But he's putting the cart before the horse. The reason so many big industry players went with Eclipse for their plugins is because more developers already used it as their IDE. They're addressing the developer market, and let's face it, Eclipse was a better IDE last year. Naturally their market share was much higher. From looking at the relative attendance of NetBeans and Eclipse talks at JavaOne, I'd have to say that Eclipse still does have more users, but not by nearly as wide a margin.

It's just not so clear-cut anymore.

On the J2EE side, NetBeans has better support for html, jsp, xml, xslt, and deploying/debugging within tomcat. The new project system, designed around ant, is very appealing to a lot of developers I know because their IDE uses the same configuration as their nightly build scripts.
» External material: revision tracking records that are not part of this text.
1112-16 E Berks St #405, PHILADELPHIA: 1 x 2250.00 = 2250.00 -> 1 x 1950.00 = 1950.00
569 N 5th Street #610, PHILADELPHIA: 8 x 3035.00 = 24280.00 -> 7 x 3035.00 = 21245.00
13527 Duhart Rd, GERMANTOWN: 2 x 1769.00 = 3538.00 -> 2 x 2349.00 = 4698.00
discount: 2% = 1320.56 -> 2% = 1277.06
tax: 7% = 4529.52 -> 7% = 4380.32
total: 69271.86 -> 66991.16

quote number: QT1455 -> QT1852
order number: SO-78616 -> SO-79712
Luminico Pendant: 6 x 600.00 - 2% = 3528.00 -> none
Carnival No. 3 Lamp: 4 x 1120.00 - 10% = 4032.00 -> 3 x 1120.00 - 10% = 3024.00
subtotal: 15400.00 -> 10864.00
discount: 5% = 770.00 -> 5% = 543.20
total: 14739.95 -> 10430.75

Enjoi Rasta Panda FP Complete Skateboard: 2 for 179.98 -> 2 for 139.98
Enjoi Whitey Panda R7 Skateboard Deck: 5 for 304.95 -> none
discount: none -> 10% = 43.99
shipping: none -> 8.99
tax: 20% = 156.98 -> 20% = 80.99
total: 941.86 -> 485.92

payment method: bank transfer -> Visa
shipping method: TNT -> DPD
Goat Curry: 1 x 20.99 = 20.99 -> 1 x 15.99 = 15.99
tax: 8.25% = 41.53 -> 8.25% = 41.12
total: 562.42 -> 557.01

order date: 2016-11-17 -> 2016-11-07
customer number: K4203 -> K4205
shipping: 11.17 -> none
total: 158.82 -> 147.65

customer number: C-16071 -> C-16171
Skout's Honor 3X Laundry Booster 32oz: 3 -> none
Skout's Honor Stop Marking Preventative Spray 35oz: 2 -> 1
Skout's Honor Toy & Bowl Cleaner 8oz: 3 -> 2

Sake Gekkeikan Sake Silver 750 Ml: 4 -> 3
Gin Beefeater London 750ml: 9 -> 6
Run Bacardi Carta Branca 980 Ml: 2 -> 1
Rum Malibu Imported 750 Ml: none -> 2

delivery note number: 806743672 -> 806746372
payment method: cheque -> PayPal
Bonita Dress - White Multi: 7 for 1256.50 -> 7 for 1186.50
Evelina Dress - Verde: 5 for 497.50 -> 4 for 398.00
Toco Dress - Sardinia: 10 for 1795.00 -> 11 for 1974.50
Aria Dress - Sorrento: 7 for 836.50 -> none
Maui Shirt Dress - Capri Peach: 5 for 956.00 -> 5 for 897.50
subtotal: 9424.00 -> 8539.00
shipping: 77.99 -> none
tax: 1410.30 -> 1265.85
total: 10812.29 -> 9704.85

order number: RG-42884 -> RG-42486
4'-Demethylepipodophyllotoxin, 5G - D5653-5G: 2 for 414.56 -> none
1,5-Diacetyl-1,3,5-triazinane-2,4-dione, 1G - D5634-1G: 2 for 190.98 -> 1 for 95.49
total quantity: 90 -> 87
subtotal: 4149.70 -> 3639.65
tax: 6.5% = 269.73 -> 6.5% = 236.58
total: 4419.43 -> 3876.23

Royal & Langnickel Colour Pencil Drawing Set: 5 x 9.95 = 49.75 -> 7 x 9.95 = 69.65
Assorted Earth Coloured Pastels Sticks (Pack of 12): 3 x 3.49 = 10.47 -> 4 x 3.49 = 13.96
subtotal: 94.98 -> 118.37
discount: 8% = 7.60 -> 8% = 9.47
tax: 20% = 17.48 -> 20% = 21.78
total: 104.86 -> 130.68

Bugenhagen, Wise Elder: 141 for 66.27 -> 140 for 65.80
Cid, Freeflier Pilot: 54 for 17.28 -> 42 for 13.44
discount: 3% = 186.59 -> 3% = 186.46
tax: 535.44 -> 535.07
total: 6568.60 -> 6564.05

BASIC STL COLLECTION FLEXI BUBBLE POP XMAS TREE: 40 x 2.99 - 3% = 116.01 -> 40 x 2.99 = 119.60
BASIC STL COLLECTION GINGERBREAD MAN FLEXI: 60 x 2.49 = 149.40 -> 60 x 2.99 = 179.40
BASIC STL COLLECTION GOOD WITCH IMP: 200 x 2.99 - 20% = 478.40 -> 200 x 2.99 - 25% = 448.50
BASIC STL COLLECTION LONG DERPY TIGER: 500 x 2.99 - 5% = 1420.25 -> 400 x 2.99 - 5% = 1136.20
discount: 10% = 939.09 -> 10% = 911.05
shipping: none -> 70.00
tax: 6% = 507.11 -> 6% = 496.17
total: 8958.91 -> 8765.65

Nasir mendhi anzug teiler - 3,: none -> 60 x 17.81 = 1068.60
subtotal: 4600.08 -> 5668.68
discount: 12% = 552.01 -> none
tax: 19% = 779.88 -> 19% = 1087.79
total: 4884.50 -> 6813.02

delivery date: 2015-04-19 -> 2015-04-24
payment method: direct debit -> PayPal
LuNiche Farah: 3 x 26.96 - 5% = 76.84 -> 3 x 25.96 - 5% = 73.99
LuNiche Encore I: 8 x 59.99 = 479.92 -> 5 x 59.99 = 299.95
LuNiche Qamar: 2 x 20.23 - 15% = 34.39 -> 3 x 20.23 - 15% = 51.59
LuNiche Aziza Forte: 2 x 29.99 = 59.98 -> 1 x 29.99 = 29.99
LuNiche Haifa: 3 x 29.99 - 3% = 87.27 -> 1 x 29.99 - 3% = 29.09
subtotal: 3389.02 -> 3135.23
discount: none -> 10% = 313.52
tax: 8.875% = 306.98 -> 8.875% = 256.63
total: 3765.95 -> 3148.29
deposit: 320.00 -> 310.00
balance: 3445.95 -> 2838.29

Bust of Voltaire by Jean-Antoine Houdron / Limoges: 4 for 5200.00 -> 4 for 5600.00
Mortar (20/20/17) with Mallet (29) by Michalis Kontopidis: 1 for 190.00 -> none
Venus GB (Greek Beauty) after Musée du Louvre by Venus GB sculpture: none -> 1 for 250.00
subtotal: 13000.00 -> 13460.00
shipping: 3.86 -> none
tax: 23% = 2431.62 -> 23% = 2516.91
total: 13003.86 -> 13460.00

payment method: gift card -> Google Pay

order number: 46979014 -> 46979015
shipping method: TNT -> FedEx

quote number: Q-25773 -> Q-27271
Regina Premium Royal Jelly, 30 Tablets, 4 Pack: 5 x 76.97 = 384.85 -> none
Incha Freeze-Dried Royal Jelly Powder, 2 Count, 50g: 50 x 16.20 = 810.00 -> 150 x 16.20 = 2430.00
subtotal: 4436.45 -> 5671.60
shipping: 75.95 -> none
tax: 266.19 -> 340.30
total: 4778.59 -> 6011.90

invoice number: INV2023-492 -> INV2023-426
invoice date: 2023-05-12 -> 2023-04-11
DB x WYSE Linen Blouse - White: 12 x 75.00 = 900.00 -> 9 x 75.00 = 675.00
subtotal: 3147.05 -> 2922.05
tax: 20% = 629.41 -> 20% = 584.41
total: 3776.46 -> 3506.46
On the client side, Matisse (the new GUI builder) is light years ahead of anything Eclipse has to offer. The J2ME support in NetBeans has been getting an awful lot of attention. Finally, coming down the pike is the JFluid profiler. An IDE that makes profiling as easy as debugging is going to win a lot of converts.

Developer mindshare is a fickle thing. Honestly, I believe the 2 will be leapfrogging each other for at least a few years to come. And that's a great thing. That's much better for us average joe developers than having one "winner". Let 'em slug it out!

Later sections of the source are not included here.